TASK OBJECTIVE
Look through the data below and return each line where "overflow" appears.

DATASET CONTENT
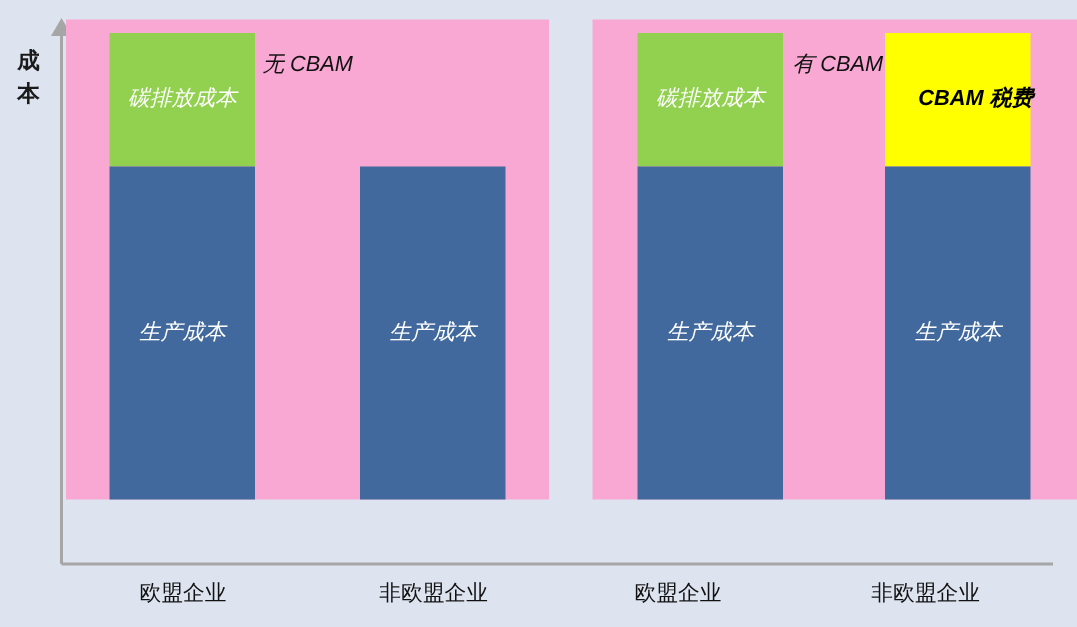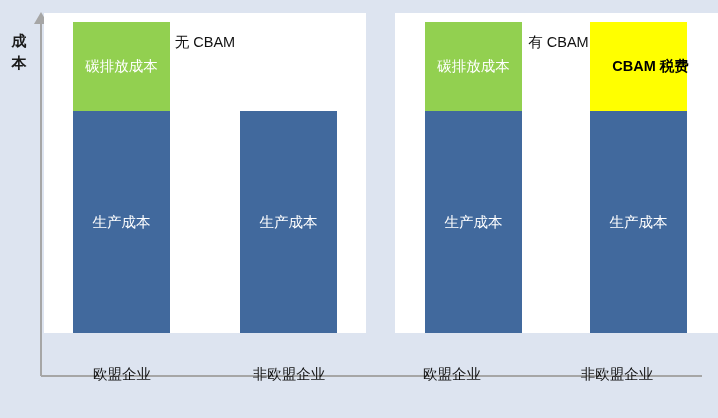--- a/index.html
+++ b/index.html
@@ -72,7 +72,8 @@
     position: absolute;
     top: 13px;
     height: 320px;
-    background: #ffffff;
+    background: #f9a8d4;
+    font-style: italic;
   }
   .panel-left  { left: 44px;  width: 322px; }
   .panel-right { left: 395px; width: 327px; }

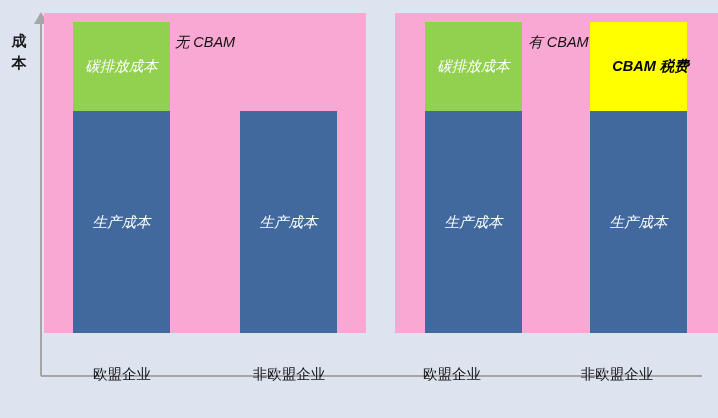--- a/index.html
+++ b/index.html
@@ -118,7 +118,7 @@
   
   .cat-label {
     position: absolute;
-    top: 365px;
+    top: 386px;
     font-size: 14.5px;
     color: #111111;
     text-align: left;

---

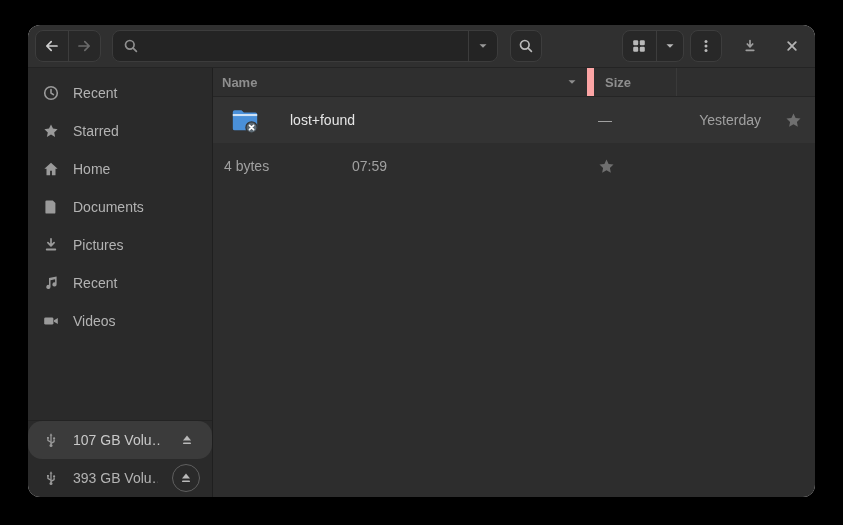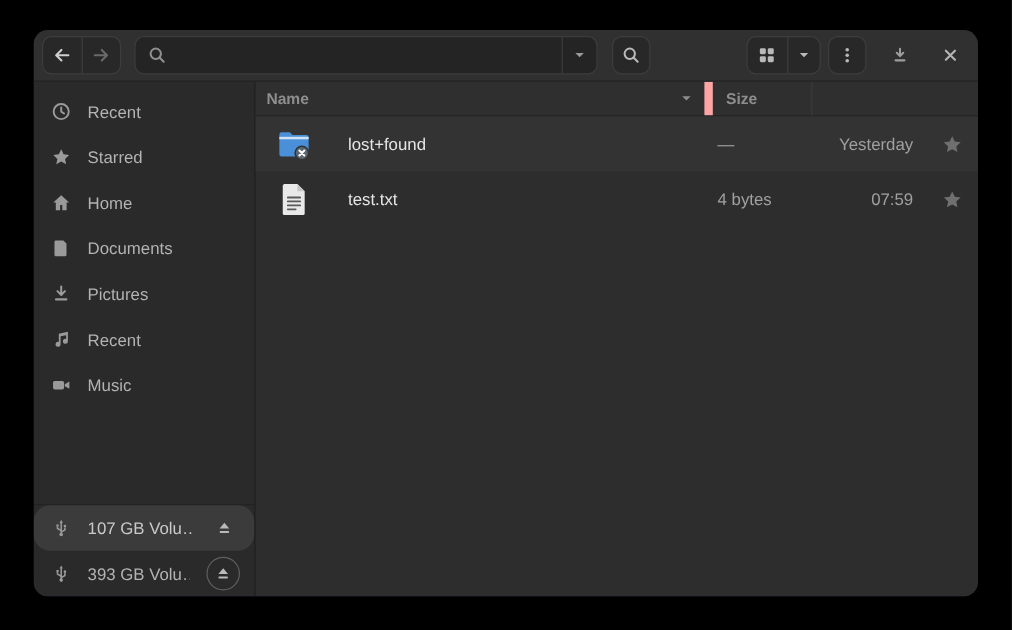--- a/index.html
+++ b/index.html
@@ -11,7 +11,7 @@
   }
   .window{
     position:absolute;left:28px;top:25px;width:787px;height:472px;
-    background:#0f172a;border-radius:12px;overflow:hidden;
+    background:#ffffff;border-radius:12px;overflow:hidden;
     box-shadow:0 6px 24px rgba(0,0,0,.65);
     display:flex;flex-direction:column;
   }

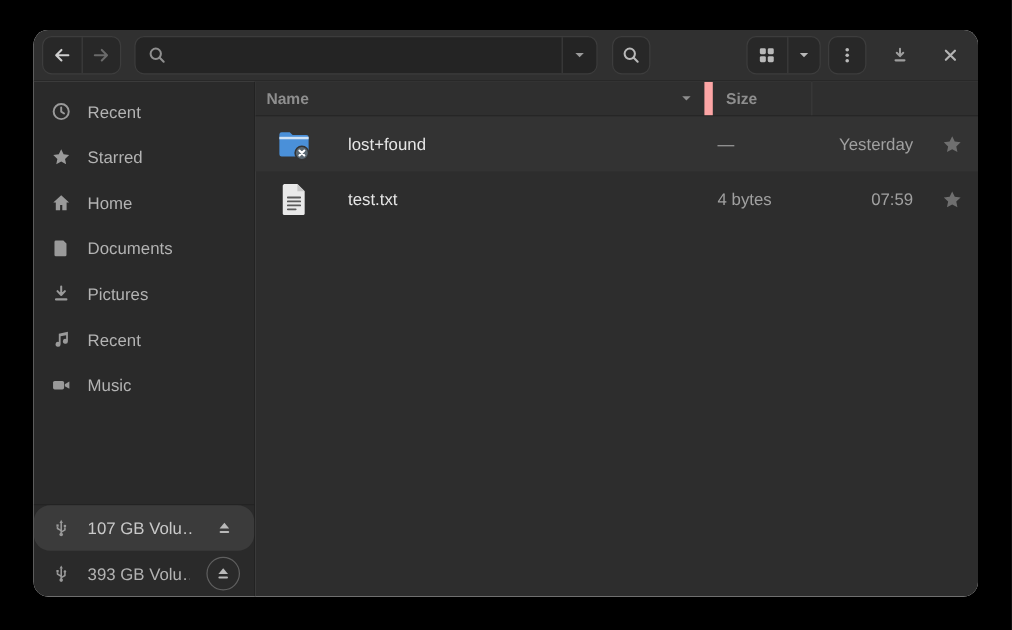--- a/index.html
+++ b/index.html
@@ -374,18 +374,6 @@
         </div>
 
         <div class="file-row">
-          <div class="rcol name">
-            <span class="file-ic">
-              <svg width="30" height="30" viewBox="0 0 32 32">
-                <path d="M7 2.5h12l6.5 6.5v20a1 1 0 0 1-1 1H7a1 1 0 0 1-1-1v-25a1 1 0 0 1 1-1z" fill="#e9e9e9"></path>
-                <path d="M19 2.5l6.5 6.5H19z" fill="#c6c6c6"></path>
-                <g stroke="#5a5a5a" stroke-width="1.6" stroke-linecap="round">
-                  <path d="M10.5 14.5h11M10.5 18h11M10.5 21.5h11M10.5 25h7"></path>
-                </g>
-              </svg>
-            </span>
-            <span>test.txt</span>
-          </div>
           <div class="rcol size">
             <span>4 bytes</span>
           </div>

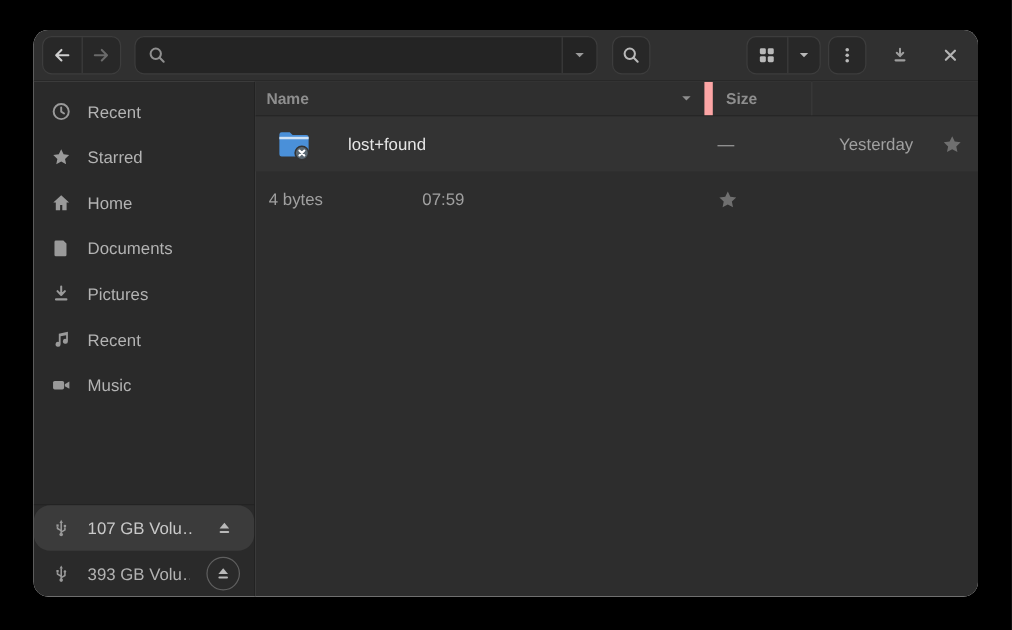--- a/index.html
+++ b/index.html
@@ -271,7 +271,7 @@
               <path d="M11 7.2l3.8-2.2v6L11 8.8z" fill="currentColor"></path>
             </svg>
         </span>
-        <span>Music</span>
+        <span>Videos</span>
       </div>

ANSWER SECTION
-    background:#0f172a;border-radius:12px;overflow:hidden;
+    background:#ffffff;border-radius:12px;overflow:hidden;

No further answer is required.